▶ **Problem requirements**:
Using the listing below, please count the lines that contain the string "again". Only the number is wanted.

▶ **Data for this exercise**:
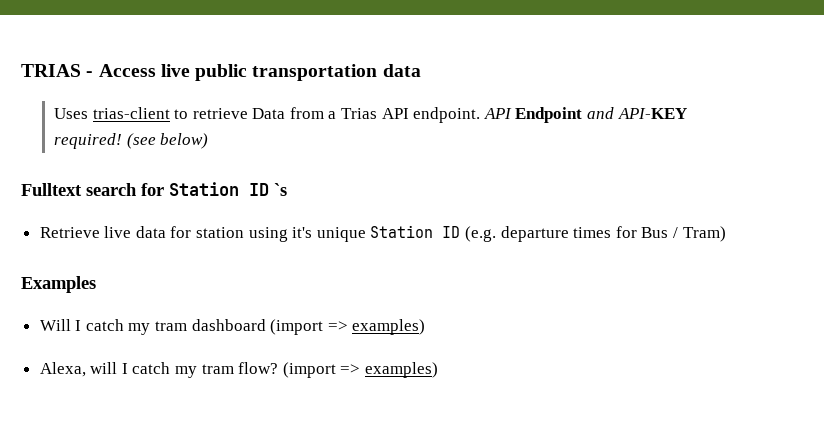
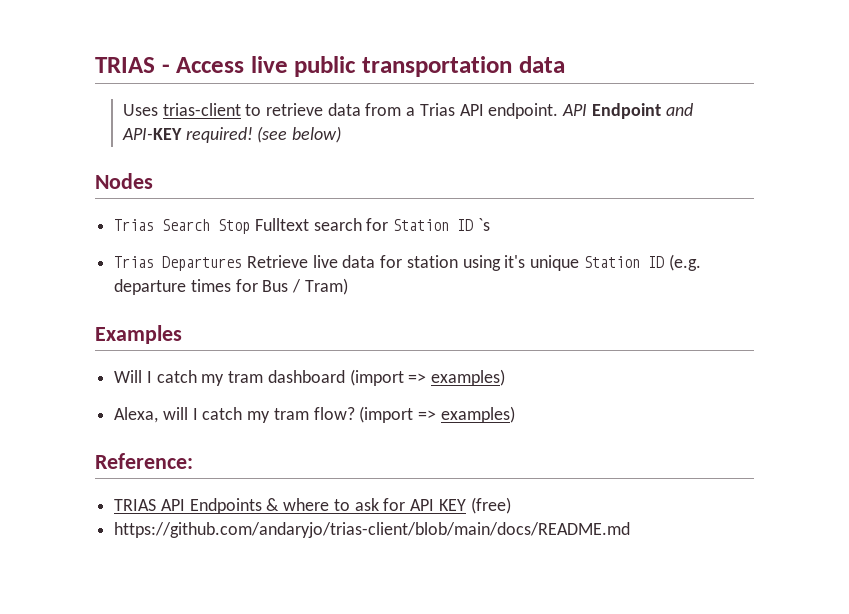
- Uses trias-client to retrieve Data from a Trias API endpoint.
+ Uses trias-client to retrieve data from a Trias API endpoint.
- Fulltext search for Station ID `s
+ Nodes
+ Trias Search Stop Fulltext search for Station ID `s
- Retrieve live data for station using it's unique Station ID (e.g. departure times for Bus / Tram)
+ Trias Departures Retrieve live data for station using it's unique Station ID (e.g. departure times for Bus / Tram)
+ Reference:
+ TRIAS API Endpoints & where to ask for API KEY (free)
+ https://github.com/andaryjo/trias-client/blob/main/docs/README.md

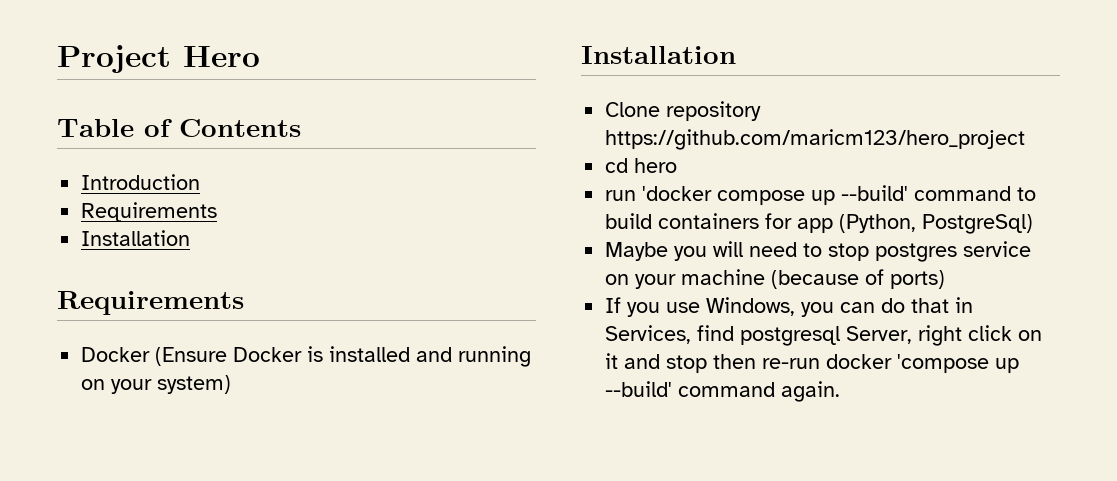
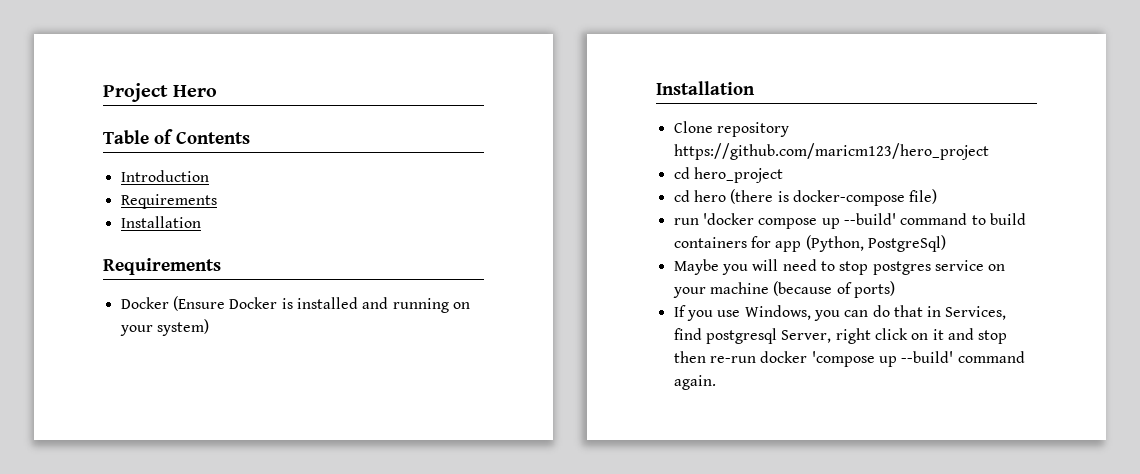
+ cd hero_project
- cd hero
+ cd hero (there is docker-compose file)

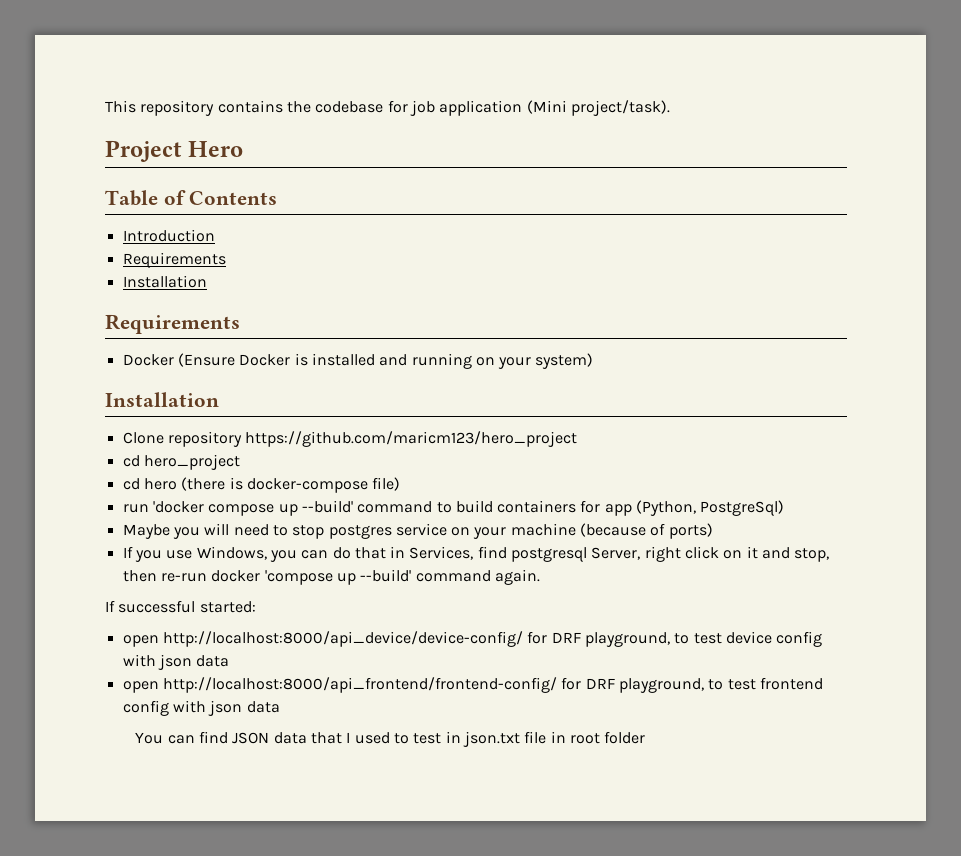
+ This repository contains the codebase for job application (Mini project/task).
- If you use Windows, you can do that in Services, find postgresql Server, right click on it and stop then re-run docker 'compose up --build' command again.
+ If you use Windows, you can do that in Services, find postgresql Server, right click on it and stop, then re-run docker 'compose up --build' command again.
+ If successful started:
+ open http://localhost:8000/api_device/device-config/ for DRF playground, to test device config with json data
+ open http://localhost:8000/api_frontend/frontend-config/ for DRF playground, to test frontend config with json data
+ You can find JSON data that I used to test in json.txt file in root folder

▶ **Answer to this problem**:
2